I want us to live up to her expectations. I want our democracy to be as good as she imagined it. All of us – we should do everything we can to make sure this country lives up to our children's expectations.
It's important to note that Obama did not evade the question of whether the vitriol of our public discourse is endangering, or at least hobbling, our democracy.  While asserting, rightly, that none of us know the causes of the violent turn in Jared Loughner's mind, he took it for granted that the polarization is poisonous. He did not need to address whether the venom and demonization were more intense from his opponents' side. He simply asked every one of us to consider whether we had contributed, and to resolve to do better.  

And in building his image of a national family, embodied in the people whose lives he sketched, Obama moved miles behind his "no red state/blue state --> United States credo of 2004. In evoking the reactions of the bereaved, he spoke as husband, father and son.  He made me proud to be part of his family.

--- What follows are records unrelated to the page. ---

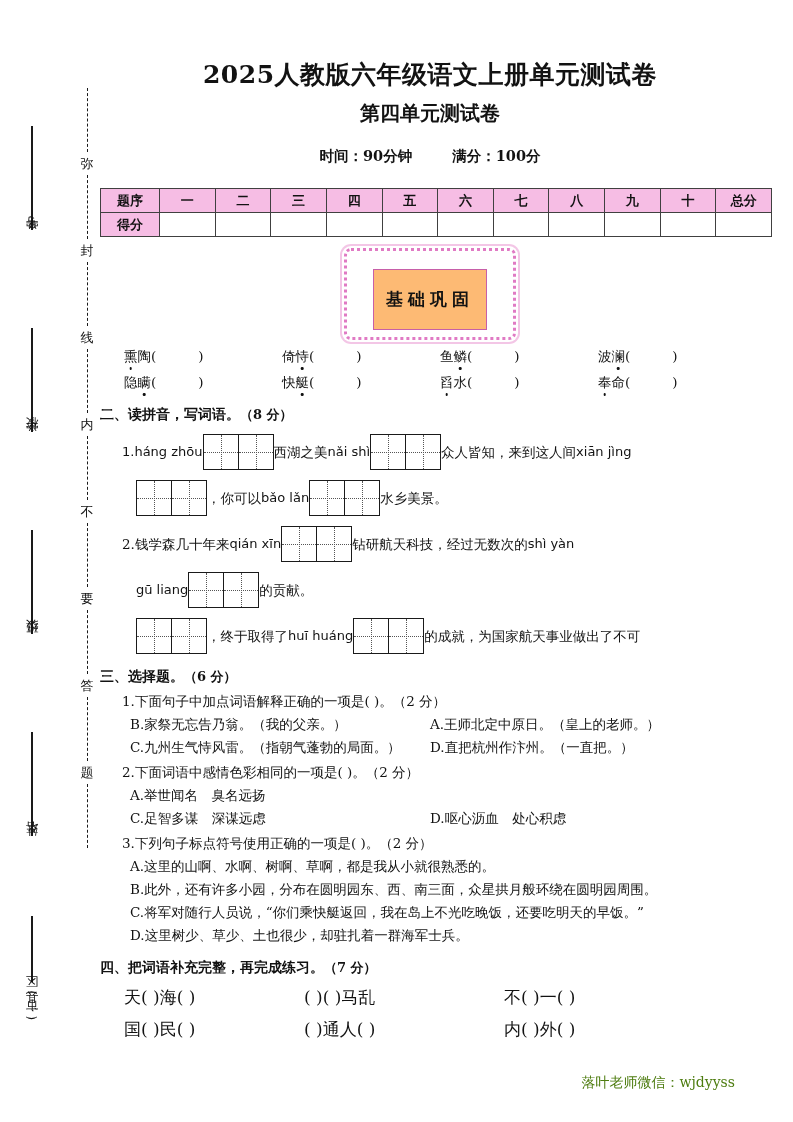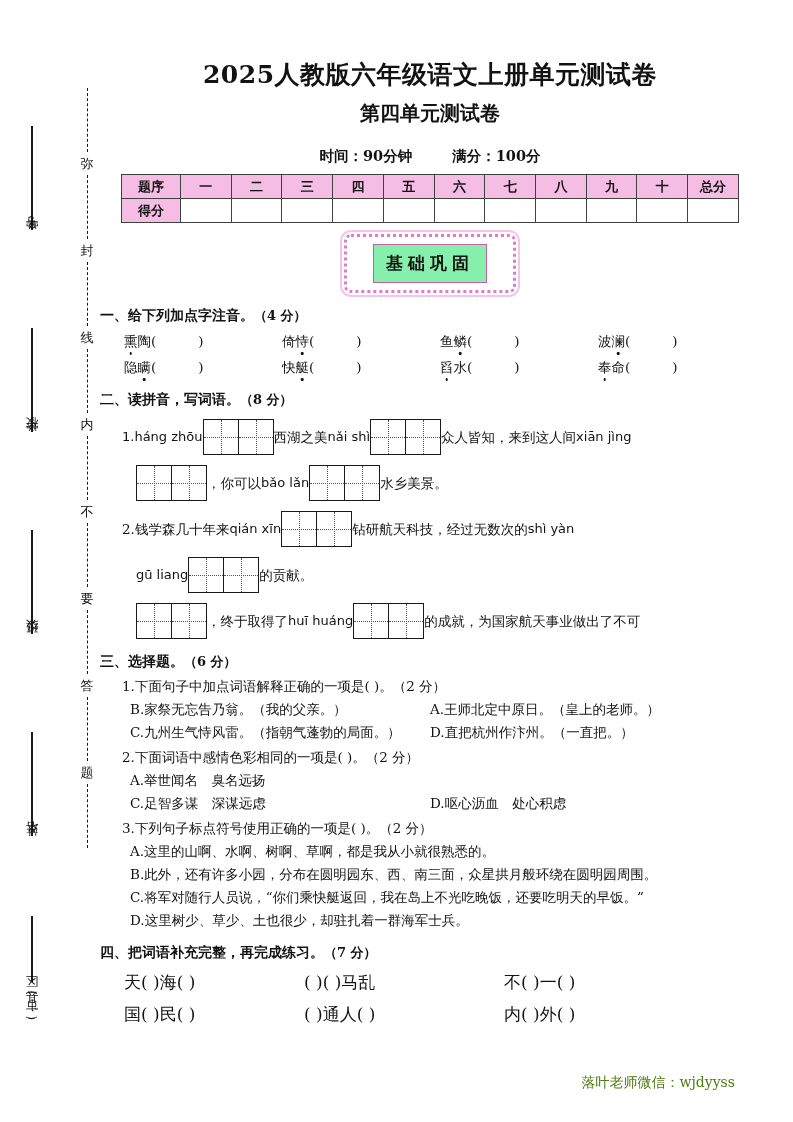--- a/index.html
+++ b/index.html
@@ -101,22 +101,22 @@
     font-size: 14.5px;
     font-weight: bold;
     margin-top: 20px;
     font-family: "DejaVu Serif", "Liberation Serif", serif;
   }
   .meta-line .gap { display:inline-block; width: 30px; }
 
   
   table.score {
     border-collapse: collapse;
-    margin: 8px auto 0 auto;
-    width: 618px;
+    margin: 22px auto 0 auto;
+    width: 672px;
     table-layout: fixed;
   }
   table.score td {
     border: 1.3px solid #404040;
     height: 21px;
     text-align: center;
     font-size: 13px;
     font-weight: bold;
     font-family: "DejaVu Serif", "Liberation Serif", serif;
   }
@@ -133,22 +133,23 @@
   .banner {
     position: relative;
     padding: 7px 26px;
     border: 3px dotted #e07ac4;
     border-radius: 7px;
     background: #ffffff;
     box-shadow: 0 0 0 2px #ffffff, 0 0 0 4px #f3c6e6;
   }
   .banner-inner {
     border: 1.2px solid #c75fa8;
-    padding: 7px 12px;
-    background: #86efac;
+    padding: 18px 12px;
+    background: #fdba74;
+    margin-top: 11px;
   }
   .banner-text {
     font-size: 17px;
     font-weight: bold;
     letter-spacing: 5px;
     font-family: "DejaVu Serif", "Liberation Serif", serif;
     white-space: nowrap;
   }
 
   
@@ -368,23 +369,20 @@
       </table>
 
     <div class="banner-wrap">
       <div class="banner">
         <div class="banner-inner">
           <span class="banner-text">基础巩固</span>
         </div>
       </div>
     </div>
 
-    <div class="section-head">
-      <span>一、给下列加点字注音。</span><span class="pts">（4 分）</span>
-    </div>
 
     <div class="pyrow">
       <span class="pyitem"><span class="dotw">熏</span>陶(<span class="paren-gap"></span>)</span>
       <span class="pyitem">倚<span class="dotw">恃</span>(<span class="paren-gap"></span>)</span>
       <span class="pyitem">鱼<span class="dotw">鳞</span>(<span class="paren-gap"></span>)</span>
       <span class="pyitem">波<span class="dotw">澜</span>(<span class="paren-gap"></span>)</span>
     </div>
     <div class="pyrow">
       <span class="pyitem">隐<span class="dotw">瞒</span>(<span class="paren-gap"></span>)</span>
       <span class="pyitem">快<span class="dotw">艇</span>(<span class="paren-gap"></span>)</span>

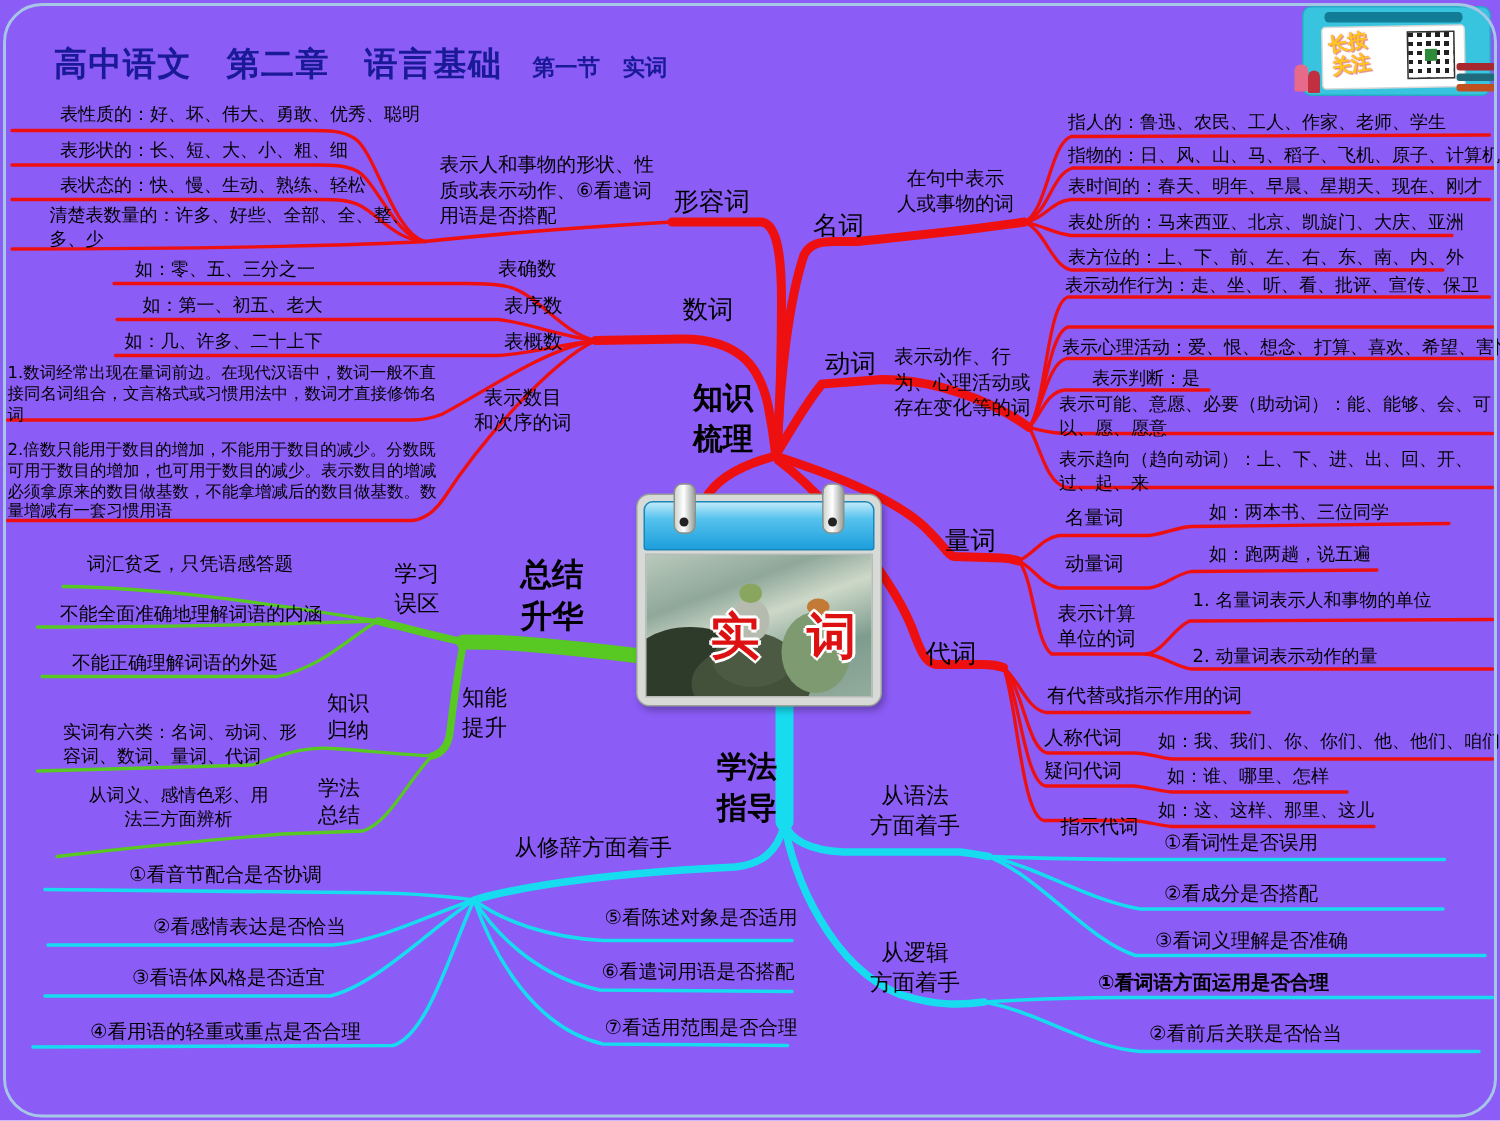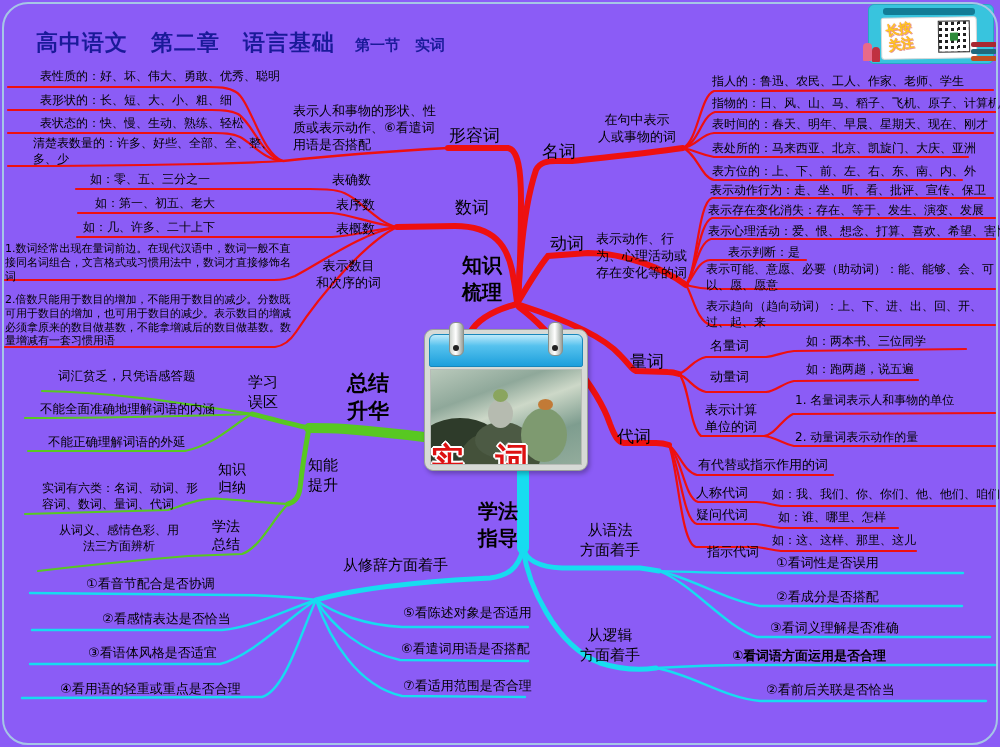--- a/index.html
+++ b/index.html
@@ -23,23 +23,23 @@
   .cal{position:absolute;left:424px;top:329px;width:162px;height:140px;z-index:2;
        background:#d7dad6;border:1px solid #9aa09a;border-radius:9px;box-shadow:2px 3px 4px rgba(0,0,0,.25);}
   .cal .bar{position:absolute;left:4px;right:4px;top:4px;height:31px;border-radius:6px 6px 2px 2px;
        background:linear-gradient(#bfeafb 0%,#56c2ee 35%,#1d9fdc 100%);border:1px solid #1886bb;}
   .pin{position:absolute;top:-8px;width:13px;height:32px;border-radius:6px;
        background:linear-gradient(90deg,#cfd4cf,#ffffff 45%,#9aa09a);border:1px solid #8a908a;}
   .pin .hole{position:absolute;left:3px;bottom:4px;width:6px;height:6px;border-radius:50%;background:#222;}
   .photo{position:absolute;left:5px;right:5px;top:39px;bottom:5px;overflow:hidden;border:1px solid #b8bcb8;
        background:linear-gradient(160deg,#b9c9bb 0%,#8fa89a 28%,#cdd8c8 46%,#7e9d8f 72%,#93ac9c 100%);}
   .stone{position:absolute;border-radius:50%;}
-  .topic{position:absolute;left:0;right:0;top:34%;text-align:left;z-index:2;
+  .topic{position:absolute;left:0;right:0;top:34%;text-align:right;z-index:2;
        font-size:33px;font-weight:bold;color:#dd1111;letter-spacing:10px;
-       text-shadow:-2px 0 0 #fff,2px 0 0 #fff,0 -2px 0 #fff,0 2px 0 #fff,-1px -1px 0 #fff,1px 1px 0 #fff,-1px 1px 0 #fff,1px -1px 0 #fff;margin-top:36px;}
+       text-shadow:-2px 0 0 #fff,2px 0 0 #fff,0 -2px 0 #fff,0 2px 0 #fff,-1px -1px 0 #fff,1px 1px 0 #fff,-1px 1px 0 #fff,1px -1px 0 #fff;}
   
   .banner{position:absolute;left:868px;top:4px;width:124px;height:58px;z-index:4;
        background:#38c4de;border:1px solid #28a8c2;border-radius:6px;}
   .banner .ribbon{position:absolute;left:14px;top:3px;width:92px;height:7px;background:#127c96;border-radius:3px;}
   .banner .card{position:absolute;left:12px;top:12px;width:94px;height:40px;background:#fff;border:1px solid #d8d8d8;border-radius:3px;transform:rotate(-1deg);}
   .banner .follow{position:absolute;left:5px;top:4px;font-size:13px;font-weight:bold;line-height:1.15;
        color:#ffc81e;text-shadow:0 0 1px #e06060,1px 1px 0 #e8a0a0;transform:rotate(-8deg);}
   .banner .qr{position:absolute;right:6px;top:3px;width:30px;height:30px;border:1px solid #333;
        background:
         repeating-linear-gradient(90deg,#111 0 3px,#fff 3px 6px),
@@ -211,21 +211,20 @@
   </div>
   <div class="t" style="left:712px;top:74px;">指人的：鲁迅、农民、工人、作家、老师、学生</div>
   <div class="t" style="left:712px;top:96px;">指物的：日、风、山、马、稻子、飞机、原子、计算机</div>
   <div class="t" style="left:712px;top:117px;">表时间的：春天、明年、早晨、星期天、现在、刚才</div>
   <div class="t" style="left:712px;top:141px;">表处所的：马来西亚、北京、凯旋门、大庆、亚洲</div>
   <div class="t" style="left:712px;top:164px;">表方位的：上、下、前、左、右、东、南、内、外</div>
 
   <div class="t lbl" style="left:550px;top:232px;">动词</div>
   <div class="t w md" style="left:596px;top:231px;width:96px;">表示动作、行为、心理活动或存在变化等的词</div>
   <div class="t" style="left:710px;top:183px;">表示动作行为：走、坐、听、看、批评、宣传、保卫</div>
-  <div class="t" style="left:708px;top:203px;">表示存在变化消失：存在、等于、发生、演变、发展</div>
   <div class="t" style="left:708px;top:224px;">表示心理活动：爱、恨、想念、打算、喜欢、希望、害怕</div>
   <div class="t" style="left:728px;top:245px;">表示判断：是</div>
   <div class="t w" style="left:706px;top:262px;width:292px;font-family:Liberation Serif, serif;">表示可能、意愿、必要（助动词）：能、能够、会、可以、愿、愿意</div>
   <div class="t w" style="left:706px;top:299px;width:292px;">表示趋向（趋向动词）：上、下、进、出、回、开、过、起、来</div>
 
   <div class="t lbl" style="left:630px;top:350px;">量词</div>
   <div class="t md" style="left:710px;top:338px;">名量词</div>
   <div class="t" style="left:806px;top:334px;">如：两本书、三位同学</div>
   <div class="t md" style="left:710px;top:369px;">动量词</div>
   <div class="t" style="left:806px;top:362px;">如：跑两趟，说五遍</div>
@@ -242,21 +241,21 @@
   <div class="t" style="left:772px;top:487px;">如：我、我们、你、你们、他、他们、咱们</div>
   <div class="t md" style="left:696px;top:507px;">疑问代词</div>
   <div class="t" style="left:778px;top:510px;">如：谁、哪里、怎样</div>
   <div class="t md" style="left:696px;top:544px;margin-left:11px;">指示代词</div>
   <div class="t" style="left:772px;top:533px;">如：这、这样、那里、这儿</div>
 
   <div class="t big c" style="left:347px;top:369px;font-size:21px;">
     <span class="ln">总结</span>
       <span class="ln">升华</span>
   </div>
-  <div class="t node c" style="left:248px;top:373px;">
+  <div class="t node c" style="left:263px;top:373px;">
     <span class="ln">学习</span>
       <span class="ln">误区</span>
   </div>
   <div class="t" style="left:58px;top:368px;font-size:12.5px;">词汇贫乏，只凭语感答题</div>
   <div class="t" style="left:40px;top:401px;font-size:12.5px;">不能全面准确地理解词语的内涵</div>
   <div class="t" style="left:48px;top:434px;font-size:12.5px;">不能正确理解词语的外延</div>
   <div class="t node c" style="left:270px;top:456px;margin-left:38px;">
     <span class="ln">知能</span>
       <span class="ln">提升</span>
   </div>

UPDATE:  Joe Klein is pitch perfect on this speech (of course I think that; he sees it in terms very similar to those above...):

Barack Obama spoke to the city of Tucson, and to the United States of America, not so much as our President tonight, but as a member of our family. He spoke as a son--I couldn't help but think of his personal regret over not being by his mother's side when she passed as he said, "Did we spend enough time with an aging parent, we wonder." You could see the devastation insinuate itself onto, and then be quietly willed away from, his face. He spoke as a brother to his fellow public servants, killed and wounded in the events--an eager brother bringing the glad tidings the Gabrielle Giffords had opened her eyes. He repeated it, joyously, three times. But most of all, he spoke as a father--rising to a glorious peak describing the departed 9-year-old, Christine Taylor Green, a girl near the age of his daughters, whose own deaths, perhaps in the line of fire, he had so clearly been thinking about. And he spoke, more broadly, as the head of our national family, comforting, uplifting, scolding a little, nudging us toward our better angels.
I also thought of Obama's mother (and grandmother) when he evoked the internal question, "Did we spend enough time with an aging parent."  I had meant to add that. I'm sure many who know Obama's bio had the same thought.

1 comment:

  1. I agree with everything here. It was a tremendous speech. It seems so elevated. If only we could rise up to this.

    I can only imagine, but it seems to me this would have been very comforting to the family members of those killed. Nothing could make up for the pain of losing a young daughter (I have two), but man, what a powerful eulogy for Christine's family to hear, to draw from in the future when they're remembering and mourning her loss.